«Per la prima volta avevo il dubbio se andare a votare o meno. Per la prima volta nella mia vita. Ma no: bisogna andare a votare, sempre. Ha ragione il presidente Grossi».
Sandra Bonsanti, già direttrice de Il Tirreno, ex presidente di Libertà e Giustizia, trova giuste le parole del presidente della Corte costituzionale.Ma a «scuoterla» è stata un evento personale.
Perché, dopo i dubbi, ha deciso di andare a votare?
«Sono stata tentata a lungo di non andare a votare. Poi spiegherò il perché. Dopo di che, tre giorni fa, ho assistito agli ultimi momenti di vita di un mio cugino, che da un bambino aveva conosciuto il timore delle persecuzioni contro gli ebrei e della guerra. Era all’ ospedale con mille macchine che lo tenevano in vita, mi ha guardato e mi ha detto: “Devo andare a votare”. Un colpo al cuore: ho cominciato a pensare che se un essere umano, un individuo che sa di avere poche energie, ha come ultimo pensiero quello di votare, per compiere un dovere conquistato con quello che lui conosceva, non ci si può astenere».

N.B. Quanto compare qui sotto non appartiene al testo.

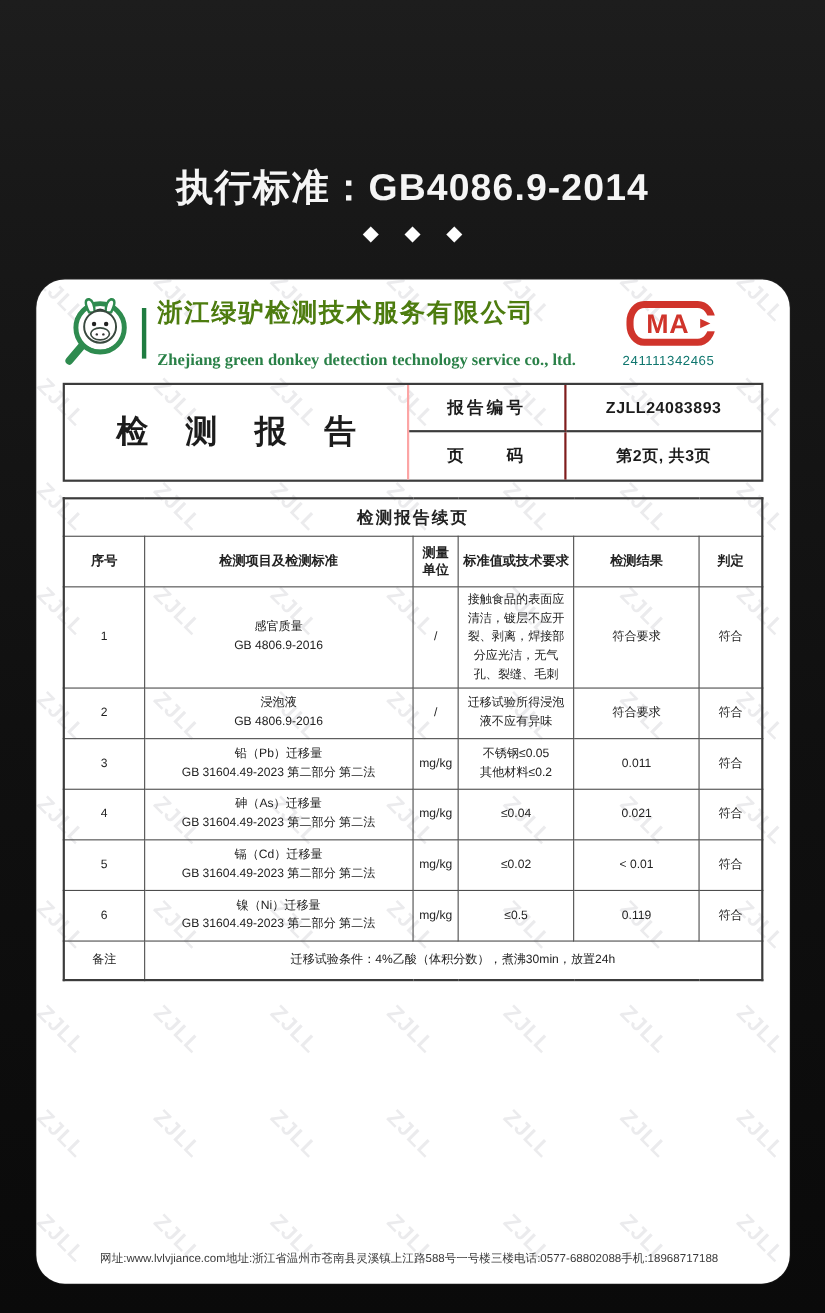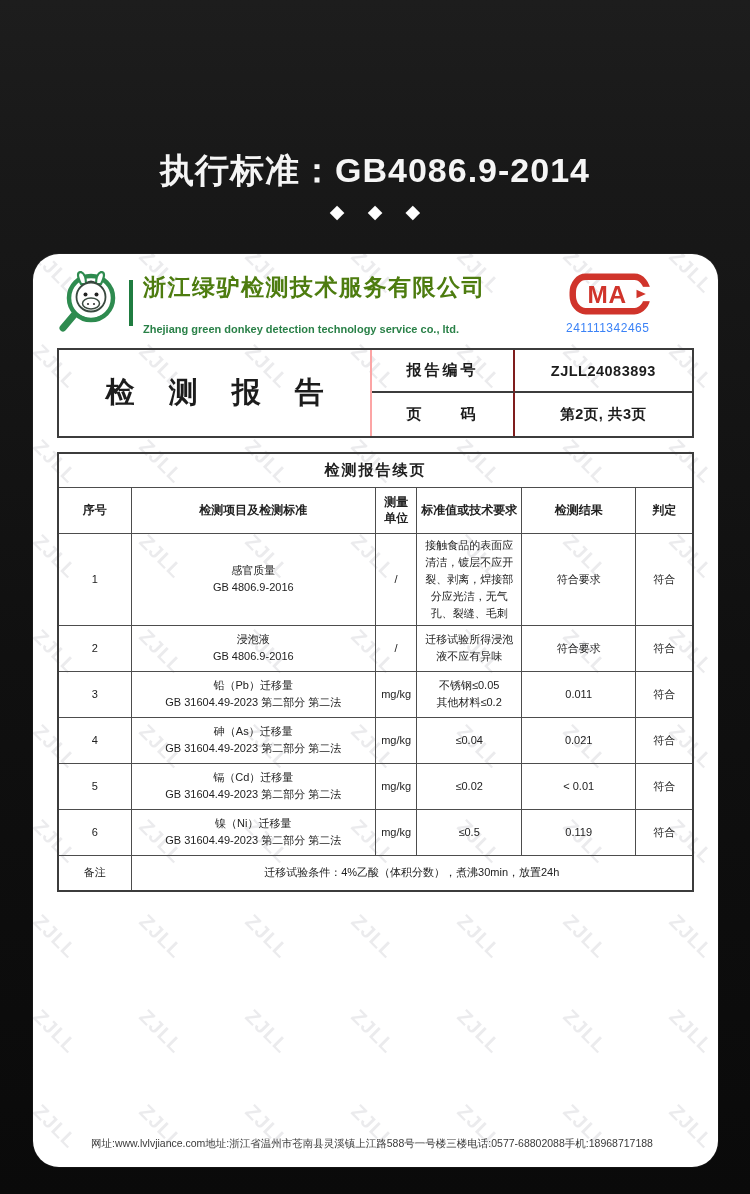"Zhejiang green donkey detection" .co-en { font-family: Liberation Sans, sans-serif -> Liberation Serif, serif; font-size: 11px -> 15px }
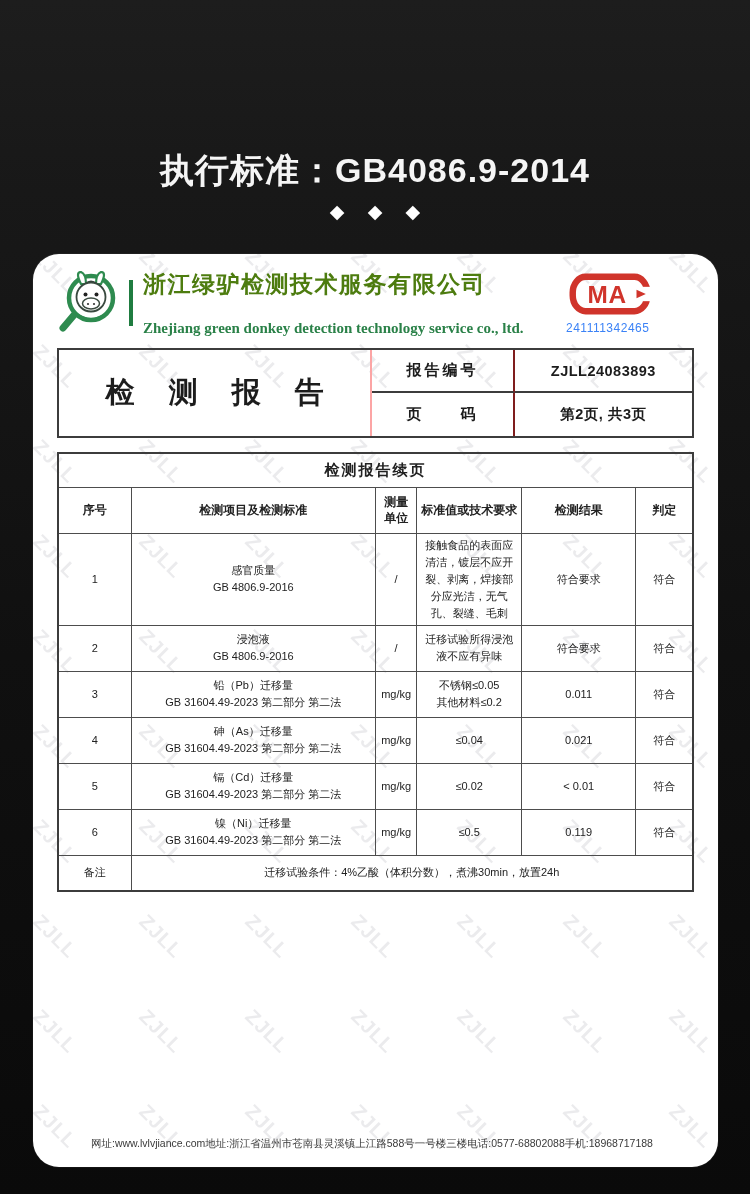"241111342465" .cma-number { color: #3b82f6 -> #0f766e }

E quindi ha ragione il presidente della Corte costituzionale.
«Sì, non si può non andare a votare. Occorre rispettare la nostra storia, la fatica della democrazia, pensando a quanto ed a cosa è stato necessario per riconquistare la libertà. E il primo segnale della conquista della libertà, è la possibilità di andare a votare».
Questa è una spiegazione emozionale, importante. Ma come si fa a spiegare agli astenuti cronici, in modo razionale, che è necessario andare a votare?
«Che se non cambia mai nulla è colpa nostra. La possibilità di cambiare c’è: anche quando vediamo un quadro stabile, dobbiamo convincerci che stabile non lo è mai. E solo se partecipi puoi spostare qualcosa. Occorre andare a votare: oggi sono più che convinta che mai».
Perché non voleva recarsi alle urne?
«Per protesta contro questa legge elettorale: con questo sistema si fa fatica a chiamarla una vera elezione. L’astensione era per dire: questa legge elettorale non ci consente di scegliere, il voto non è libero, non fa esprimere la mia volontà. Sarebbe stata una sorta di protesta democratica contro questa legge elettorale».
Solo che è un circolo vizioso: la legge elettorale, la cambia il Parlamento ma solo gli eletti in Parlamento possono cambiare le leggi elettorali.
«Esatto: quindi, dato che dobbiamo arrabbiarci con chi ha fatto questa legge elettorale a suon di fiducie, dobbiamo ancora usufruire di questo grande diritto-dovere.Non solo di andare a votare, ma di convincere gli amici dubbiosi. Anche questa volta.E ovviamente non dico per chi voto: perché nelle Costituzione c’è scritto che il voto è segreto, se l’elettore decide così. Se poi vorrò dirlo, lo dirò pubblicamente. Magari, riesco a convincere qualcuno».